と書く。私がこれにつけ加えるようなものは何もない。

以下に筆者の玉城徹論のそのさわりの部分を紹介したい。少し固いかもしれないが、落ち着いて読めばきちんと頭に入って来る文章である。角川「短歌」の十月号は「写生」の特集であるが、写生ということを言われて、どうしても飲み込めずに悩んだことがある短歌作者には、以下の文章がヒントになるのではないかと思う。

「日常の些事や雑用に囚われている状態つまり世界との関係が配慮的であるような場合、精神はそこから踏み出すことが出来ない。歌を詠んでも、配慮的な関係性がどうしてもあらわになってしまうのだ。そのような歌を「事柄短歌」と言い換えてもいいだろう。

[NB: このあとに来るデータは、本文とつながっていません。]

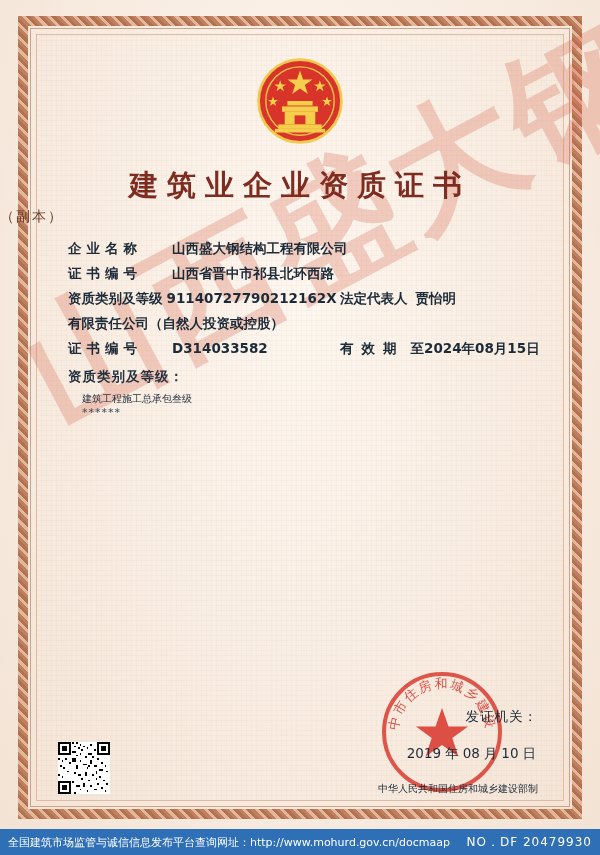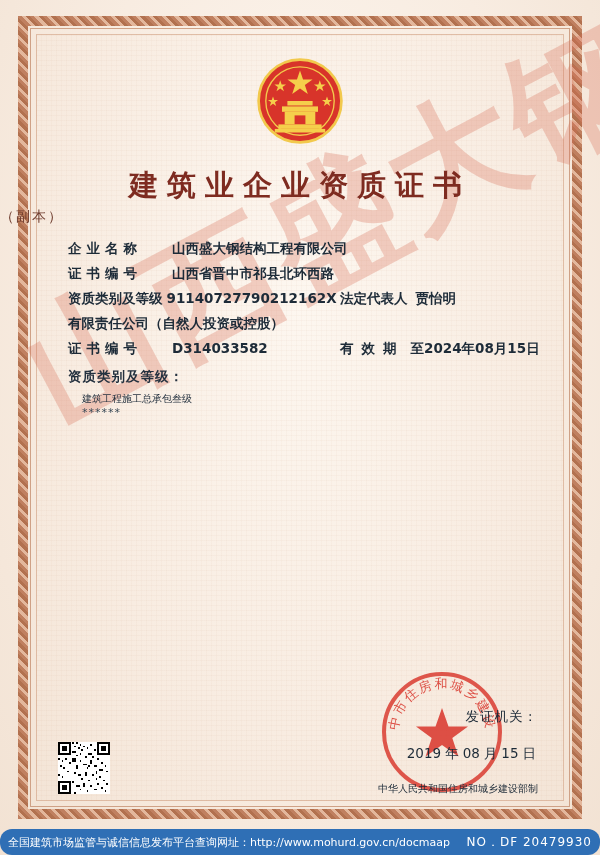"15" span { text: 15 -> 10 }
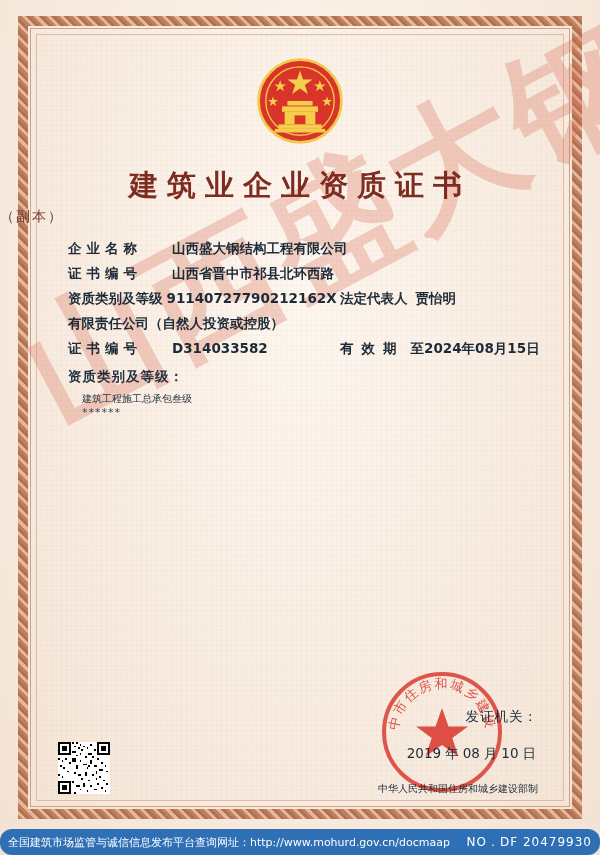"全国建筑市场监管与诚信信息发布平台查询网址：http://www.mohurd." .footer { border-radius: 12px -> none }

自然を詠う場合、玉城徹は最も事柄からかけ離れたところで詠っている。このように自然を詠った歌は世の中に沢山あるが、玉城徹の歌はそれらとどう違うのか。結局、玉城徹の作歌態度そのものが存在論的であったということなのだろうと思う。もっとも玉城徹は「実存主義者」ではないと明言しているのだが、そのことと、作歌態度が存在論的であったこととは特に矛盾しないだろう。「瞬間の永遠」という言葉が、『茂吉の方法』の中でさり気なく使われている。この場合の「瞬間」とは、深遠があらわになった瞬間(時間)を示している。」

「火をおぶる唇もちしもの- 玉城徹」

筆者のこの論文は、左岸の会発行の「玉城徹ノートⅡ」に発表されたものである。 私も玉城の初期の歌へのリルケの詩の影響に言及した小文を「ノートⅠ」に書いたことがあるから、よくわかるのだが、ハイデッガーやリルケの名前を出して短歌を論ずることはなかなかむずかしいのである。ところが、引用した桜木由香の言葉を読み、なるほどこういうふうに言えば良かったのか、と感心したのだった。『私の内なるわたくし』の巻末の履歴を見ると、著者は早い頃に詩人の金井直に師事したらしく、詩歌の読解については相当な年季を積んでいるはずだ。まるではじめて接したかのように、ドアをあけて、それぞれの作者のテキストに新鮮な感動を覚えながら出会ってゆく語り口は、見習いたいところである。